HISTORY OF PRESENT ILLNESS:-

patient was apparently asymptomatic 15 days ago, then she developed shortness of breath which was insidious in onset gradually progressive and aggravated on stress and cold temperature(class 2 NYHA) and relieved on rest. Within few days of onset of her symptoms the shortness of breath has progressed to class 4 NYHA which is shortness of breath at rest. So she went to a local hospital where she took a blood test and found her hemoglobin levels to be very low(3.6gm/dl) and she was referred to our hospital for blood transfusion

H/O cough since 15 days which is associated with mucous which is yellowish white in color and intermittent in nature

No history of any bleedings, weight loss, burning micturition, vomitings, loss of sensation and change in appetite, chest pain, GI bleeding.

No history of weight changes

Past history:-

Previous history of menorrhagia diagnosed having fibroids in uterus.

No history of hypertension, epilepsy, asthma, coronary artery disease or chronic kidney disease.

Personal history:-

Diet is Mixed

Appetite is normal

Bladder and bowel are movements regular

Sleep is adequate

No Allergies

No Addictions 

FAMILY HISTORY-

Not significant 


MENSTRUAL HISTORY-

Age of menarche 12 yrs

Previous cycles were 3/30 with no pain and clots

Since 1 yr she is having 5/20 with heavy menstrual bleeding with no pains and clots and she went to hospital and was diagnosed with fibroids and was advised hysterectomy and then on routine investigations because of her low hb surgery was postponed and she was given blood transfusions and her hb raised to 8 gm% which was not adequate for surgery and as she qas approaching menopause on advise of her relatives she didnt want surgery 



DRUG HISTORY-

She had a previous blood transfusion of 3 packs 1 yr back

Medroxy progestrone acetate once daily for 2 months

Dexorange from last 4 days


SURGICAL HISTORY-

She had previous two LSCS and tubectomy done.


GENERAL EXAMINATION-

I have examined the patient in a well lit room with a female nurse ,Patient is conscious coherent and co operative well oriented to time place and person. 
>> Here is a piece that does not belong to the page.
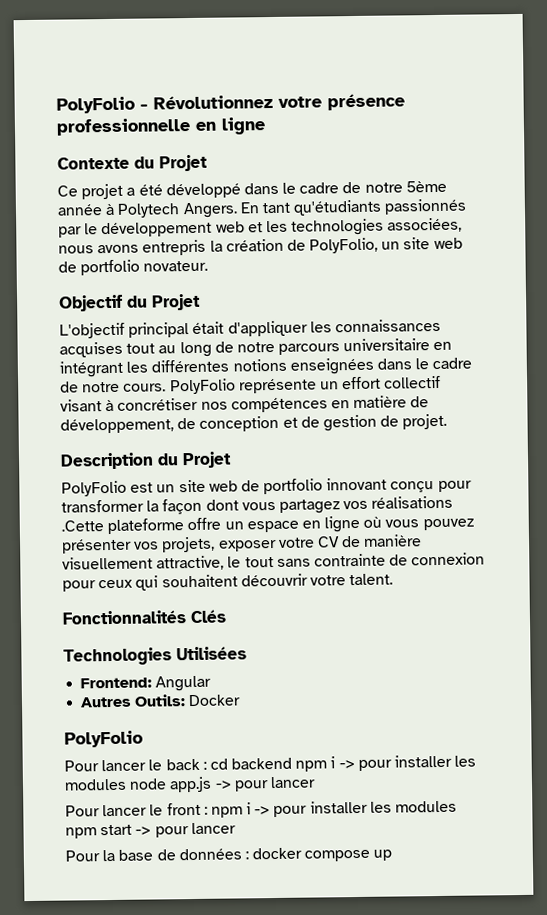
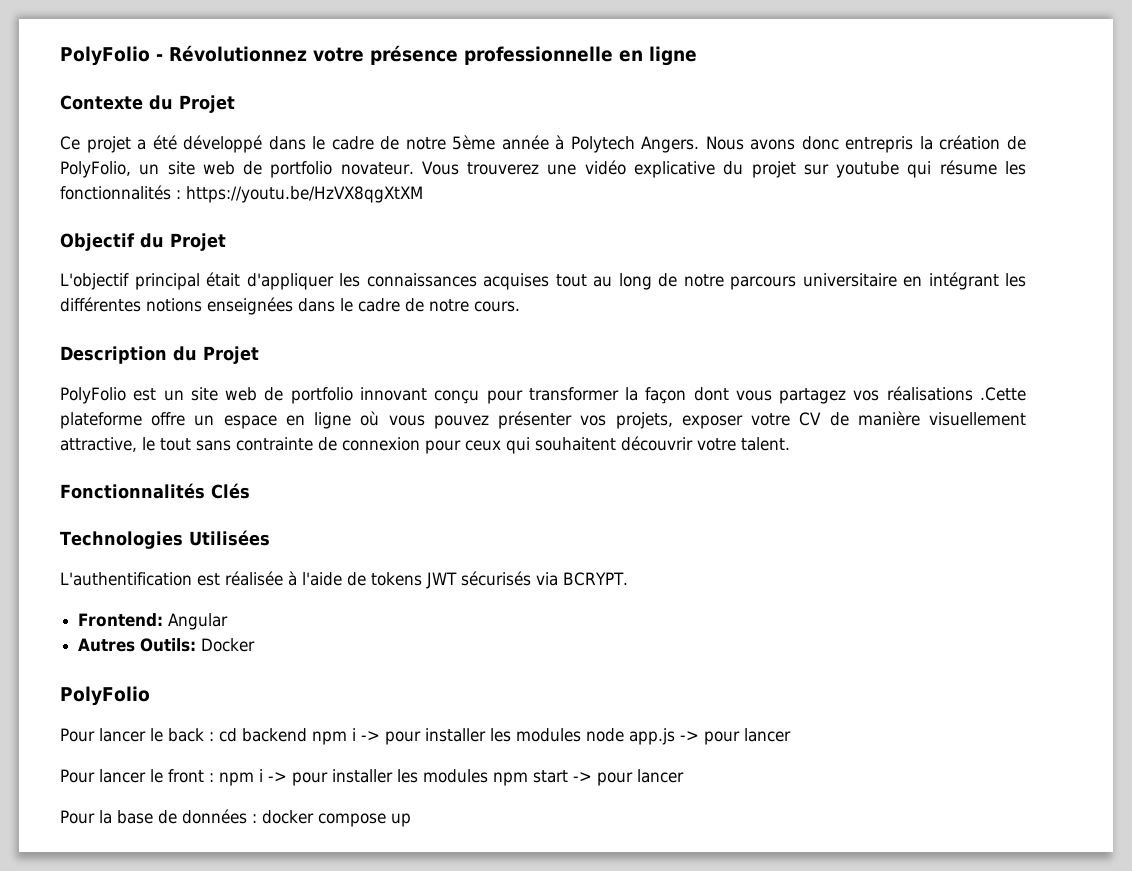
- En tant qu'étudiants passionnés par le développement web et les technologies associées, nous avons entrepris la création de PolyFolio, un site web de portfolio novateur.
+ Nous avons donc entrepris la création de PolyFolio, un site web de portfolio novateur. Vous trouverez une vidéo explicative du projet sur youtube qui résume les fonctionnalités : https://youtu.be/HzVX8qgXtXM
- PolyFolio représente un effort collectif visant à concrétiser nos compétences en matière de développement, de conception et de gestion de projet.
+ L'authentification est réalisée à l'aide de tokens JWT sécurisés via BCRYPT.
She's moderately built and nourished.



Pallor - Present

Icterus - Absent

Clubbing- Absent

Cyanosis- Absent

Lymphadenopathy- Absent

Edema - Bilateral on lower limbs till knees pitting type 




VITALS-

Temperature afebrile

Respiratory rate 30cpm

Pulse rate 118bpm

Blood pressure 110/70mmHg

Spo2 97%


SYSTEMIC EXAMINATION-


CVS- S1 S2 heard No murmurs JVP raised

RS- Normal vesicular breath sounds

P/A- Soft non tender no organomegaly C section scar visible.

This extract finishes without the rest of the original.